Work order:
Please return each record below exactly, with nothing left out.

· · · · · · ·

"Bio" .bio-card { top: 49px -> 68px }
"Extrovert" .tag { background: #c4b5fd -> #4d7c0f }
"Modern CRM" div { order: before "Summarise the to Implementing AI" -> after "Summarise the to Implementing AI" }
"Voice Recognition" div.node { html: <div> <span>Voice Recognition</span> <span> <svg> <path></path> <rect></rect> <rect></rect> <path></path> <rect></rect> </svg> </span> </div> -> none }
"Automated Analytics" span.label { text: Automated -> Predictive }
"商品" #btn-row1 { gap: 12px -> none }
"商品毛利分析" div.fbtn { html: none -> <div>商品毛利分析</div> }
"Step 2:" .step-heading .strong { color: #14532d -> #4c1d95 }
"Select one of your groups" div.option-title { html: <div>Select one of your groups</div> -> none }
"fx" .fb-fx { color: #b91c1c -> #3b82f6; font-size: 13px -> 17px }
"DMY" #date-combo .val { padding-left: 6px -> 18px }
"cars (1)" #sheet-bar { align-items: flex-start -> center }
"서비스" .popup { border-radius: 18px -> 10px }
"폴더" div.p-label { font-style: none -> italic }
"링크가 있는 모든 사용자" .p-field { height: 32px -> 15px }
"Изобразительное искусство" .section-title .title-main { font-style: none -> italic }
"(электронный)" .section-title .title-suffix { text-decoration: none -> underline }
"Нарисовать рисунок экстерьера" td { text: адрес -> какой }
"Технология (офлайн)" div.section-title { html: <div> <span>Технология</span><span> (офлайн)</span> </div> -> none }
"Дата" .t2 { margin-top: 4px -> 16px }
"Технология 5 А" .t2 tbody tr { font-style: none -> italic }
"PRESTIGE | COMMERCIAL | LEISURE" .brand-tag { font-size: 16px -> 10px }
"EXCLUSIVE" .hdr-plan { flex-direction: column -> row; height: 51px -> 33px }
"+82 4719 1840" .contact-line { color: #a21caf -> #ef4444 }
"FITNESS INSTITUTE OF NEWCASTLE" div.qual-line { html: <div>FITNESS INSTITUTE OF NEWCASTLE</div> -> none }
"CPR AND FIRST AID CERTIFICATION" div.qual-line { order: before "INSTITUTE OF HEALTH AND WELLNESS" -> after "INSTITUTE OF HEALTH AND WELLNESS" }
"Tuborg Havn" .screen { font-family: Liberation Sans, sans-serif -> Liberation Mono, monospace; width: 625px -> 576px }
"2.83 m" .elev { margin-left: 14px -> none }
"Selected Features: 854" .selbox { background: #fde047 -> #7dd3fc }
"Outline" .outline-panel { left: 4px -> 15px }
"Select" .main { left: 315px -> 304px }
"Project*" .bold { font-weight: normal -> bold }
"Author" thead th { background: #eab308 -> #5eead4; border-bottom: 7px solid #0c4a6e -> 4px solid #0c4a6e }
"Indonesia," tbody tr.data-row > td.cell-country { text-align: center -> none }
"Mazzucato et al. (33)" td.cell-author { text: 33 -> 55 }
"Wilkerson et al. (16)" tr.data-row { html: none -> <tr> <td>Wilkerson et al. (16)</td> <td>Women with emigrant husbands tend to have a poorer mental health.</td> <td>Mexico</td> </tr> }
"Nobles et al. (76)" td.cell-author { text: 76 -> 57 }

· · · · · · ·

Finished exercise:
"Bio" .bio-card { top: 49px -> 68px }
"Extrovert" .tag { background: #c4b5fd -> #4d7c0f }
"Modern CRM" div { order: before "Summarise the to Implementing AI" -> after "Summarise the to Implementing AI" }
"Voice Recognition" div.node { html: <div> <span>Voice Recognition</span> <span> <svg> <path></path> <rect></rect> <rect></rect> <path></path> <rect></rect> </svg> </span> </div> -> none }
"Automated Analytics" span.label { text: Automated -> Predictive }
"商品" #btn-row1 { gap: 12px -> none }
"商品毛利分析" div.fbtn { html: none -> <div>商品毛利分析</div> }
"Step 2:" .step-heading .strong { color: #14532d -> #4c1d95 }
"Select one of your groups" div.option-title { html: <div>Select one of your groups</div> -> none }
"fx" .fb-fx { color: #b91c1c -> #3b82f6; font-size: 13px -> 17px }
"DMY" #date-combo .val { padding-left: 6px -> 18px }
"cars (1)" #sheet-bar { align-items: flex-start -> center }
"서비스" .popup { border-radius: 18px -> 10px }
"폴더" div.p-label { font-style: none -> italic }
"링크가 있는 모든 사용자" .p-field { height: 32px -> 15px }
"Изобразительное искусство" .section-title .title-main { font-style: none -> italic }
"(электронный)" .section-title .title-suffix { text-decoration: none -> underline }
"Нарисовать рисунок экстерьера" td { text: адрес -> какой }
"Технология (офлайн)" div.section-title { html: <div> <span>Технология</span><span> (офлайн)</span> </div> -> none }
"Дата" .t2 { margin-top: 4px -> 16px }
"Технология 5 А" .t2 tbody tr { font-style: none -> italic }
"PRESTIGE | COMMERCIAL | LEISURE" .brand-tag { font-size: 16px -> 10px }
"EXCLUSIVE" .hdr-plan { flex-direction: column -> row; height: 51px -> 33px }
"+82 4719 1840" .contact-line { color: #a21caf -> #ef4444 }
"FITNESS INSTITUTE OF NEWCASTLE" div.qual-line { html: <div>FITNESS INSTITUTE OF NEWCASTLE</div> -> none }
"CPR AND FIRST AID CERTIFICATION" div.qual-line { order: before "INSTITUTE OF HEALTH AND WELLNESS" -> after "INSTITUTE OF HEALTH AND WELLNESS" }
"Tuborg Havn" .screen { font-family: Liberation Sans, sans-serif -> Liberation Mono, monospace; width: 625px -> 576px }
"2.83 m" .elev { margin-left: 14px -> none }
"Selected Features: 854" .selbox { background: #fde047 -> #7dd3fc }
"Outline" .outline-panel { left: 4px -> 15px }
"Select" .main { left: 315px -> 304px }
"Project*" .bold { font-weight: normal -> bold }
"Author" thead th { background: #eab308 -> #5eead4; border-bottom: 7px solid #0c4a6e -> 4px solid #0c4a6e }
"Indonesia," tbody tr.data-row > td.cell-country { text-align: center -> none }
"Mazzucato et al. (33)" td.cell-author { text: 33 -> 55 }
"Wilkerson et al. (16)" tr.data-row { html: none -> <tr> <td>Wilkerson et al. (16)</td> <td>Women with emigrant husbands tend to have a poorer mental health.</td> <td>Mexico</td> </tr> }
"Nobles et al. (76)" td.cell-author { text: 76 -> 57 }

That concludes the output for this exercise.